__What is expected__. What is the number of lines in the data that contain "none"? Respond with nothing else.

__Provided records__.
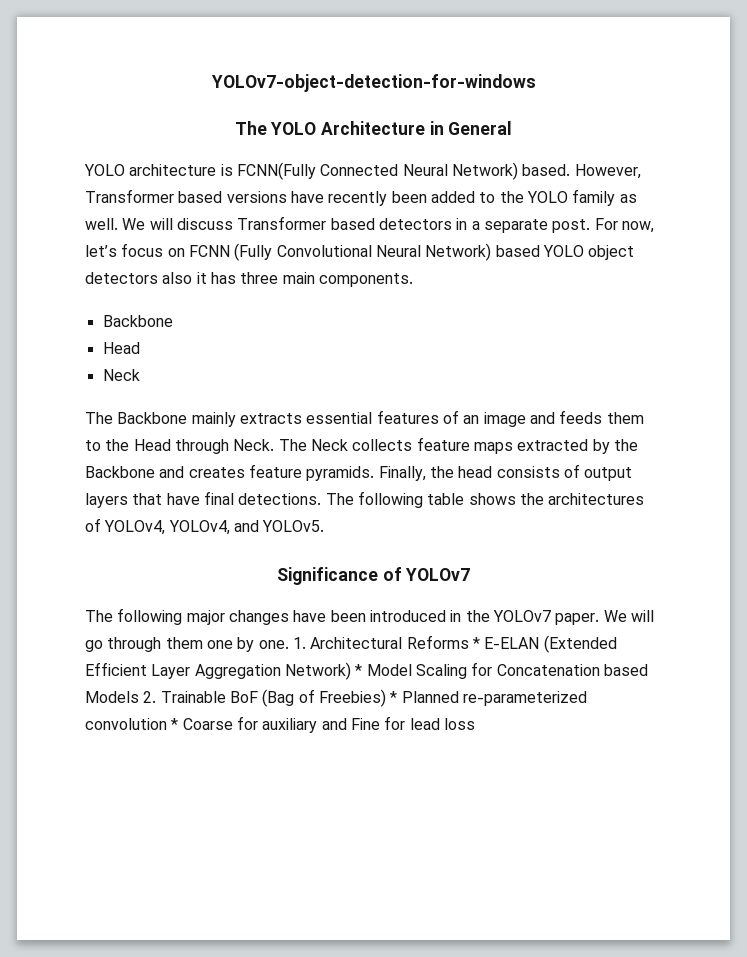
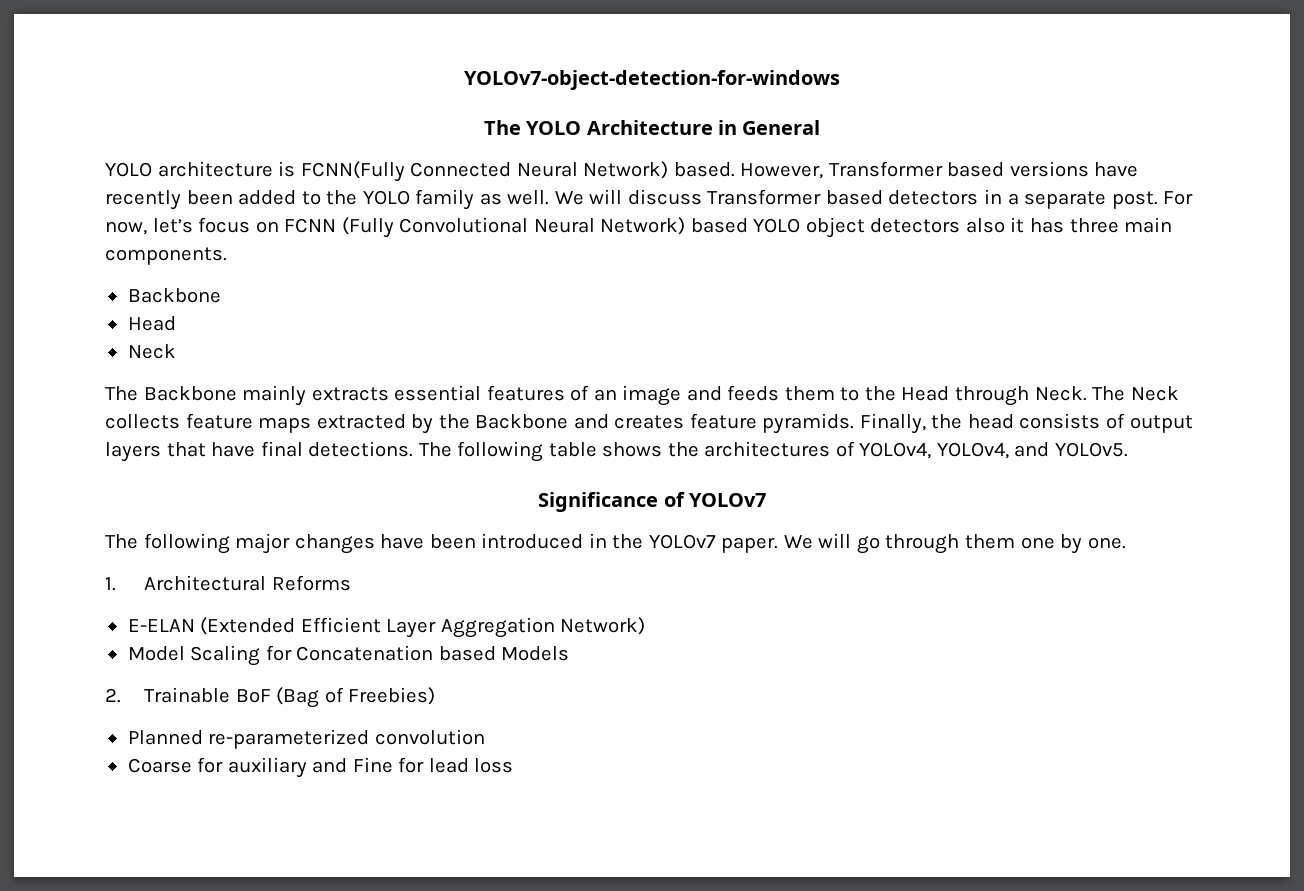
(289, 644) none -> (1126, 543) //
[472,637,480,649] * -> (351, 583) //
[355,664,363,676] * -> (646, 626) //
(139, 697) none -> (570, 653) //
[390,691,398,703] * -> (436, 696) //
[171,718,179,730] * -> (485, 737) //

__Task output__. 2